Alternative Continuities: Scottish literature, c.1400-1625 ENGLIT5103

  • Academic Session: 2024-25
  • School: School of Critical Studies
  • Credits: 20
  • Level: Level 5 (SCQF level 11)
  • Typically Offered: Either Semester 1 or Semester 2
  • Available to Visiting Students: No
  • Collaborative Online International Learning: No

Short Description

Students will analyse and discuss a range of Scottish literary texts (including drama) from the late-medieval into the early modern period and thus develop an understanding of the characteristic features of medieval and early modern Scottish literature in their national as well as international context. Students will study this material not only in its own right but also to investigate whether it can suggest alternative paradigms to those with which we normally define `the Renaissance' in Britain. The Scottish material thus causes issues and (dis)continuities to emerge that open up new ways of understanding texts of this period well beyond Scotland.

Timetable

1x2 hour seminar per week over 10 weeks as scheduled on MyCampus

Requirements of Entry

Standard entry to Masters at College level.

Excluded Courses

None

Co-requisites

None

Assessment

The course will be assessed by

 

■ an essay (3500 words) on a topic devised and developed in discussion with the course tutor;

 

■ one short presentation (10 minutes) to the group in seminar;

 

■ two short (500 word) seminar evaluation reports.

Course Aims

The course aims to provide participants with the opportunity to

 

■ develop an advanced awareness of the major authors, themes and cultural as well as politico-religious history of Scottish literature in this period;

■ analyse the rise of new genres and themes in medieval and early modern Scottish literature;

■ apply a knowledge of the comparative dimension of European cultural history of the period to the Scottish texts;

■ discuss at an advanced level the revisionist narratives of 'Medieval' and 'Renaissance' that are considered throughout the course.
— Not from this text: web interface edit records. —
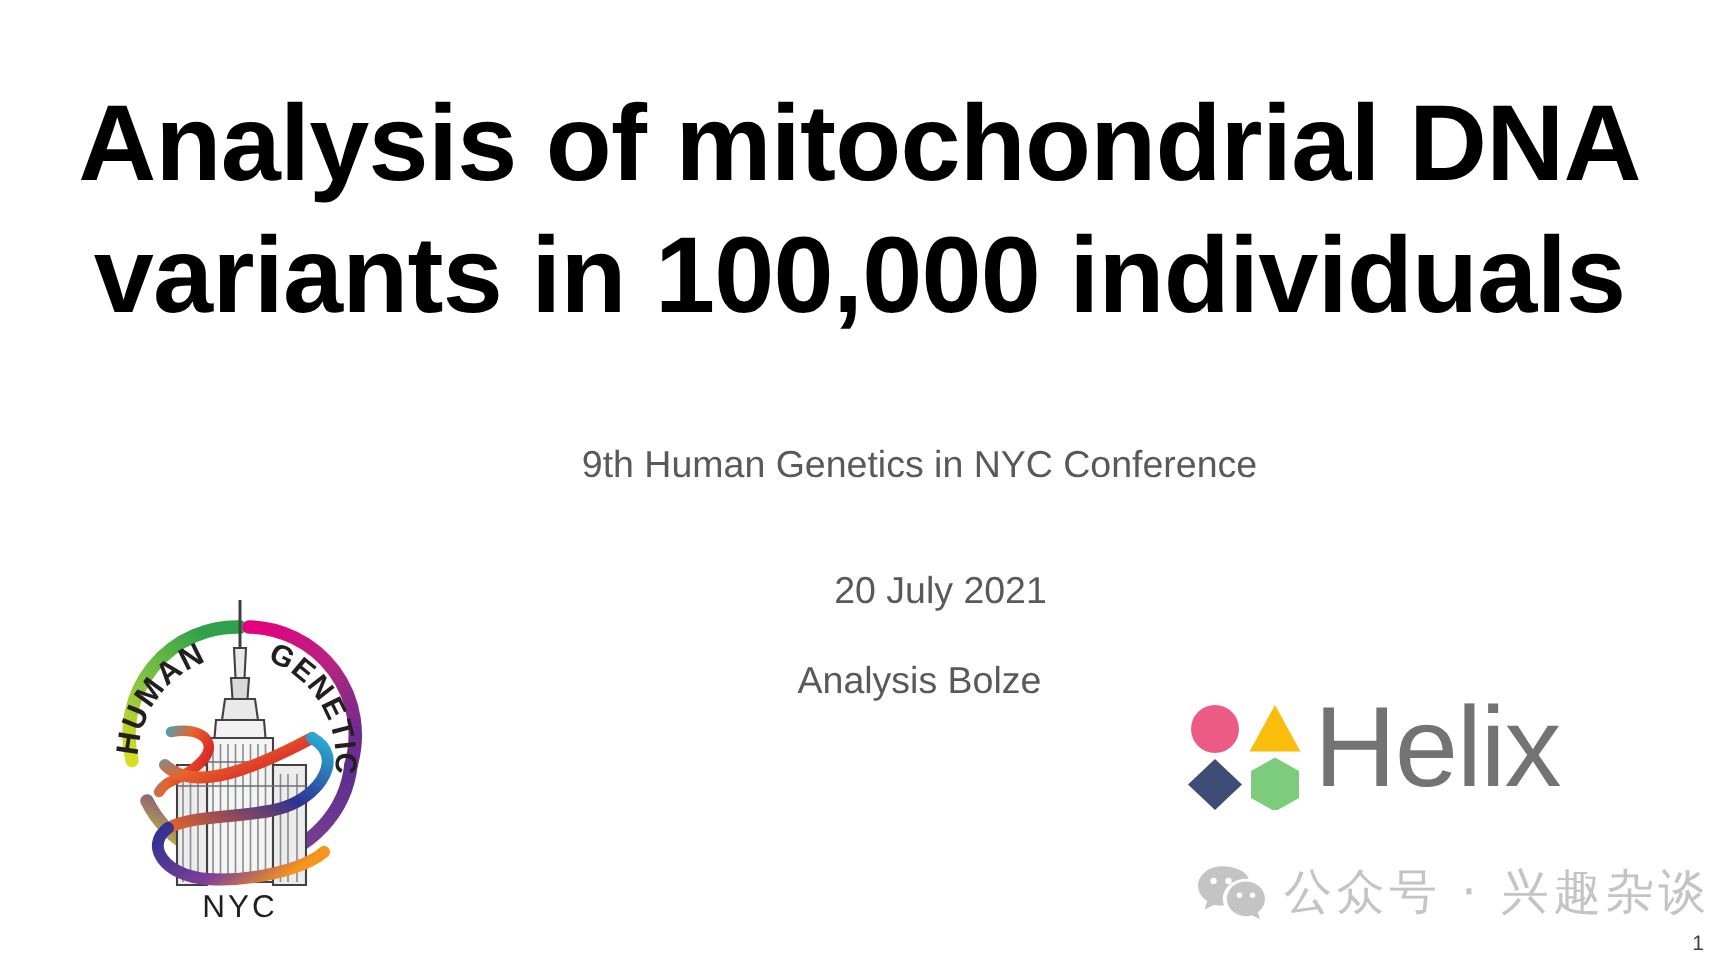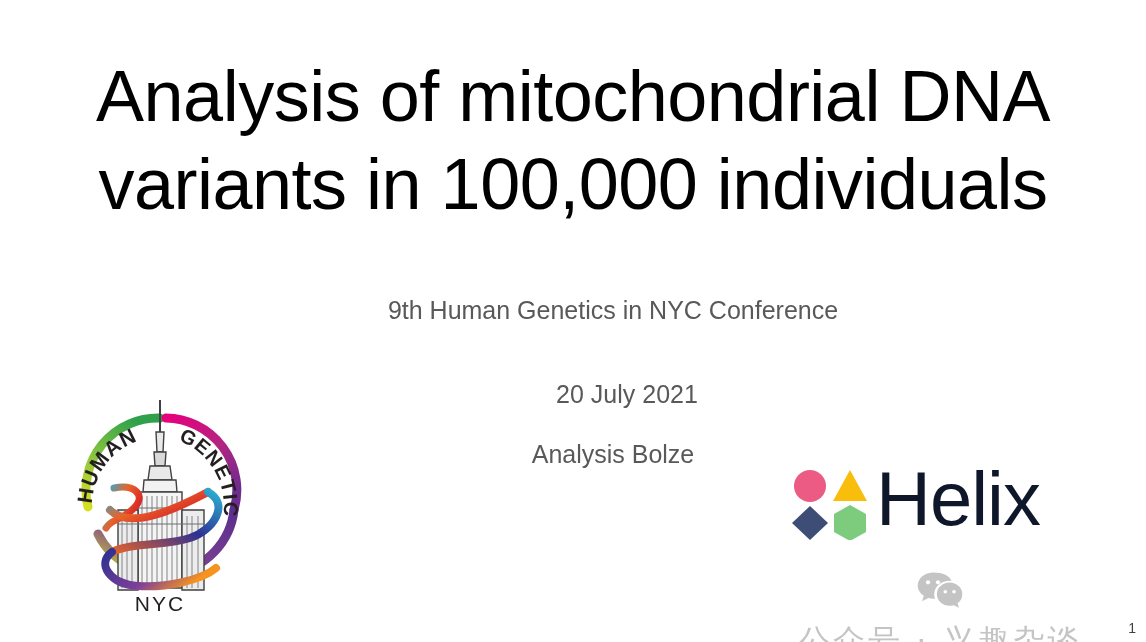"Analysis of mitochondrial DNA" .title-line { font-weight: none -> bold }
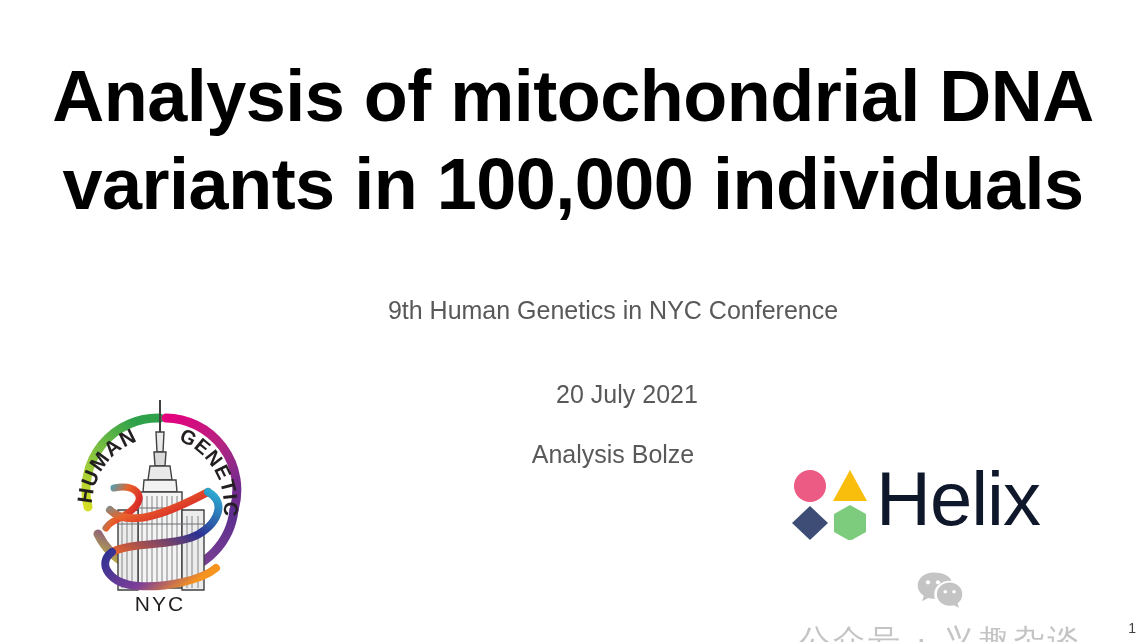"Helix" .helix-word { color: #0f172a -> #737373 }
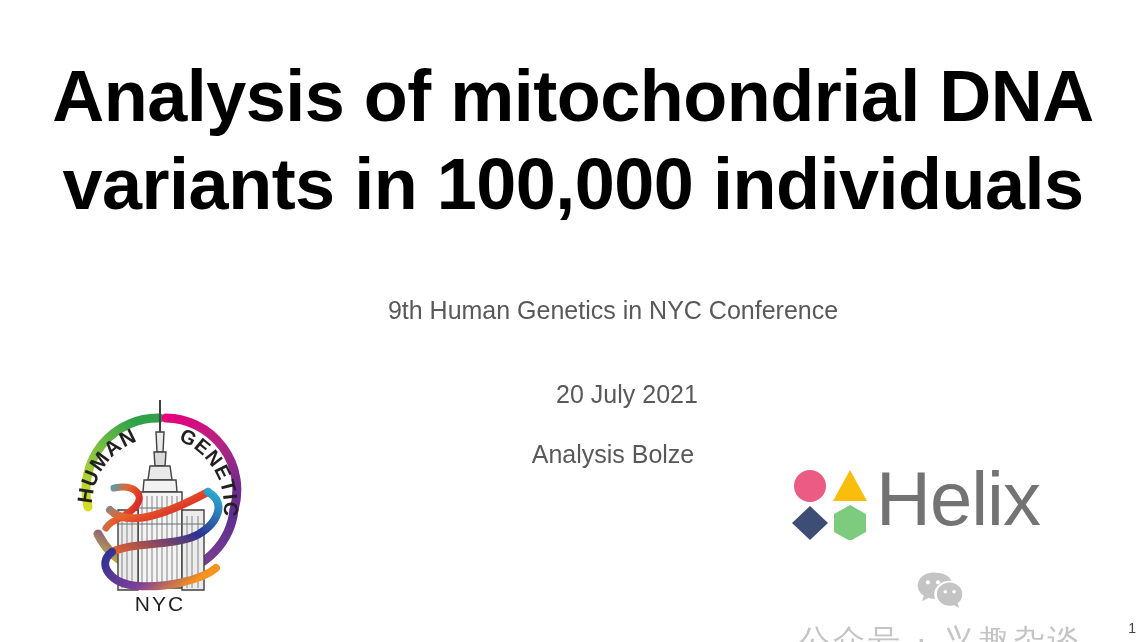"公众号 · 兴趣杂谈" .watermark { flex-direction: column -> none }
Intended Learning Outcomes of Course

By the end of this course students will be able to:

 

■ discuss major general distinctions between the literature of the English and European Renaissances and that of Scotland

■ comment on the different cultural emphases that the humanist legacy in Scotland gave to its national literature

■ analyse how the Scottish Renaissance manifested itself in at least one of the three literary kinds discussed (lyric, drama, narrative fiction)

■ identify the major qualities of selected genres of contemporary Scottish literature (including drama) as seen from within its own cultural and literary contexts

■ identify and discuss the impact that this material has on definitions of the Scottish 'Renaissance'.

 

 

Minimum Requirement for Award of Credits

Students must submit at least 75% by weight of the components (including examinations) of the course's summative assessment.